How many lines of the data hold the word "style"? State the number and nothing else.

■ DATA PROVIDED

####

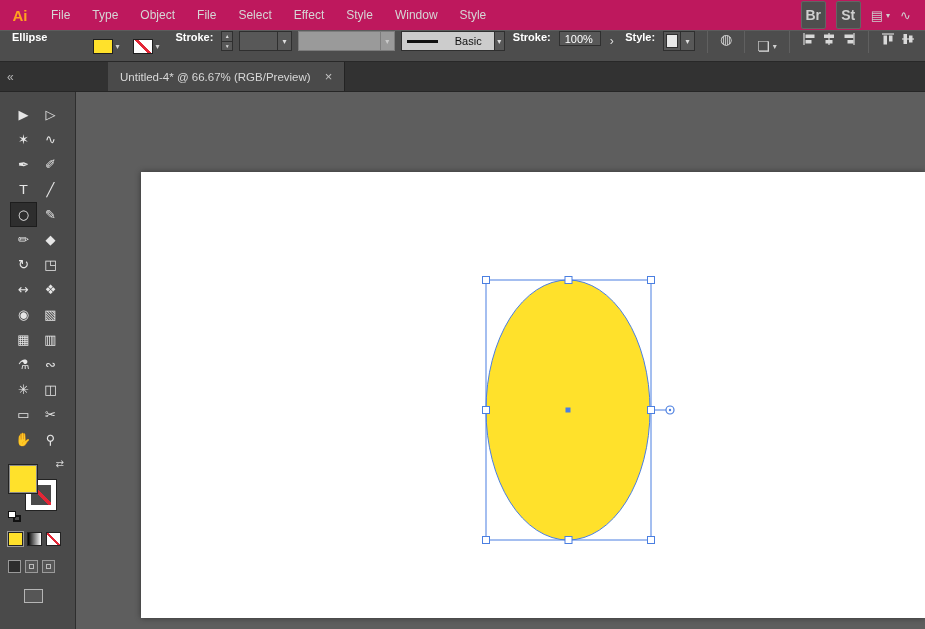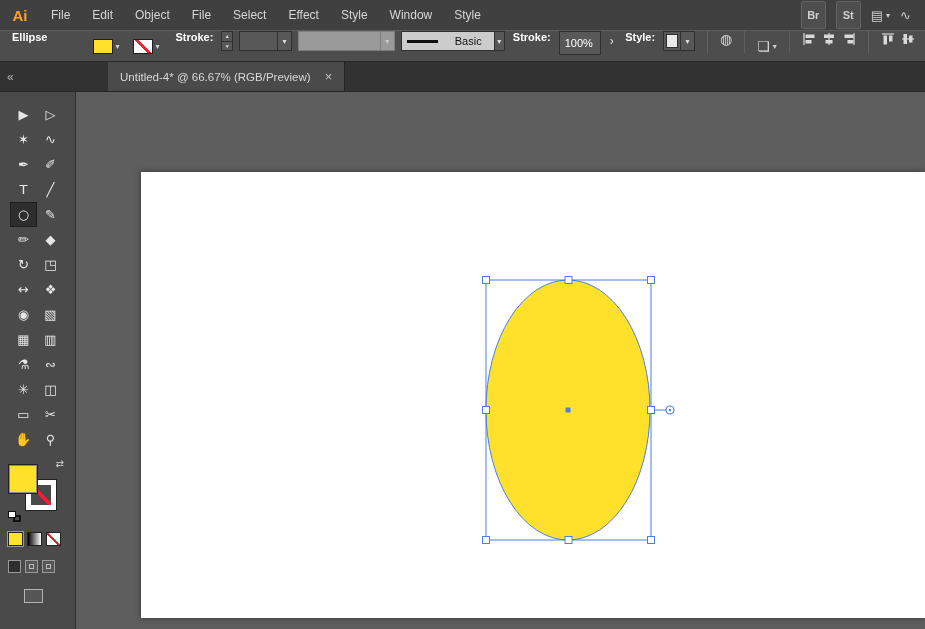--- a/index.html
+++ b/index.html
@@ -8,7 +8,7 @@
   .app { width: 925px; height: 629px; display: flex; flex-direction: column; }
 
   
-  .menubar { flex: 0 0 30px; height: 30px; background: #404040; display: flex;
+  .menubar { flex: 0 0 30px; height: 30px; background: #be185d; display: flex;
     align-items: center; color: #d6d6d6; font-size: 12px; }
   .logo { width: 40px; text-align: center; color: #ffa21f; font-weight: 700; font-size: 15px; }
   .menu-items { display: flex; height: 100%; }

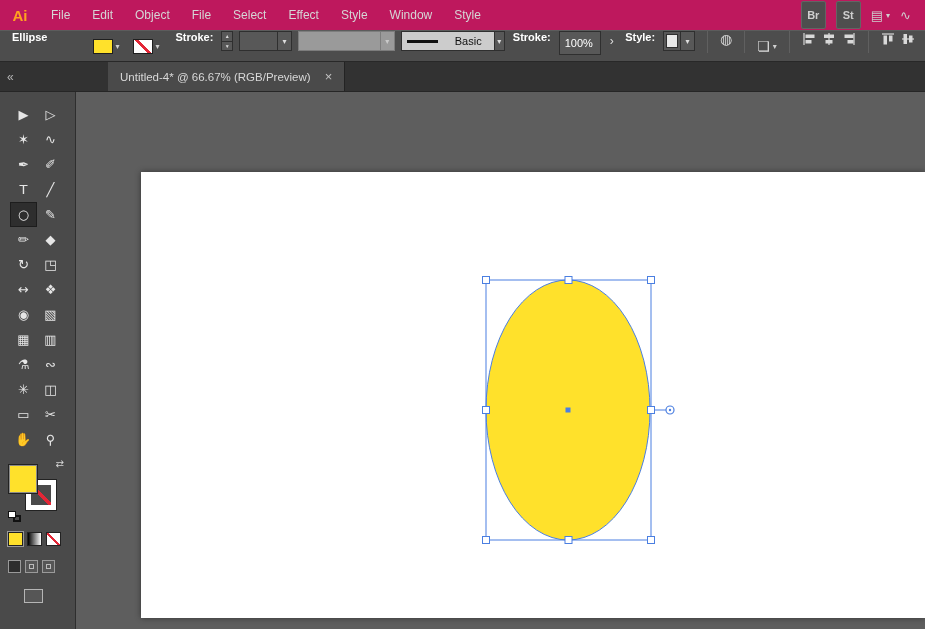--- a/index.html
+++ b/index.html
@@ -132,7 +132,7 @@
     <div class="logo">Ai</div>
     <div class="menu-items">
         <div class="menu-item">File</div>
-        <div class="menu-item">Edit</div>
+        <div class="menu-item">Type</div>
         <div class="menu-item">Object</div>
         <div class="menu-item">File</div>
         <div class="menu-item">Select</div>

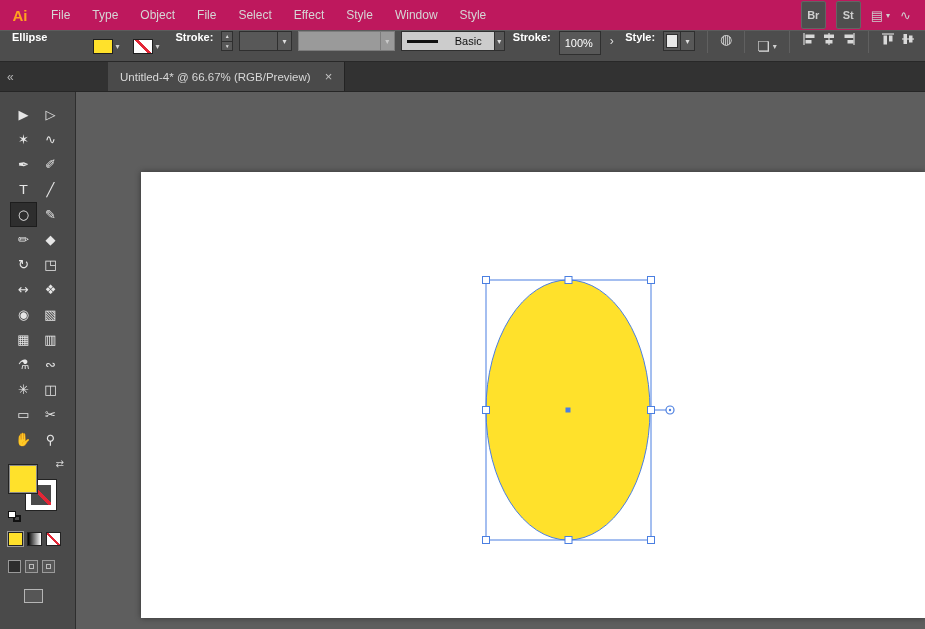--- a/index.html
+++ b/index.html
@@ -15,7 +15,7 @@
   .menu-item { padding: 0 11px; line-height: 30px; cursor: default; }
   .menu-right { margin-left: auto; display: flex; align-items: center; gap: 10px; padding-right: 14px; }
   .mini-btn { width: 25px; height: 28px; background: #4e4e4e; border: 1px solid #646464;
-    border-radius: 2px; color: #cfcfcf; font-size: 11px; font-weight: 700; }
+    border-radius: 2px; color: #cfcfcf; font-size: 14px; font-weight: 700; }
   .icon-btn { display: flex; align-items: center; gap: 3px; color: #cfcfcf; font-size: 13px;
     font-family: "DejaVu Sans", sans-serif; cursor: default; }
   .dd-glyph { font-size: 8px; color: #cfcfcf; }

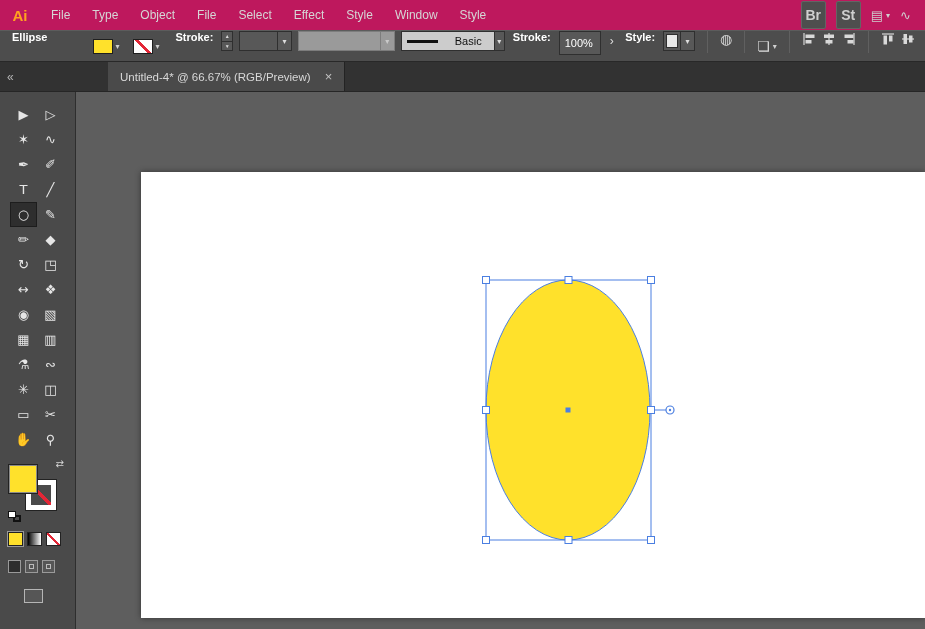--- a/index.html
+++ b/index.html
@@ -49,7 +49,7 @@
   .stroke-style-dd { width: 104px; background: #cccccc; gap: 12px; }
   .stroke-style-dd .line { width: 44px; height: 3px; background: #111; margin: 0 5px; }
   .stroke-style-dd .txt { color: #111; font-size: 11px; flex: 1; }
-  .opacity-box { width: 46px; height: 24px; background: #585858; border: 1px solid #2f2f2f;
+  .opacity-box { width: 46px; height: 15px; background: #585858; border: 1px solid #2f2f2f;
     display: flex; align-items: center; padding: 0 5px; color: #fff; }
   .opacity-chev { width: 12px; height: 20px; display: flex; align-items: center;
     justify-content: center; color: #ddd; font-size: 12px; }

####

■ TASK ANSWER
3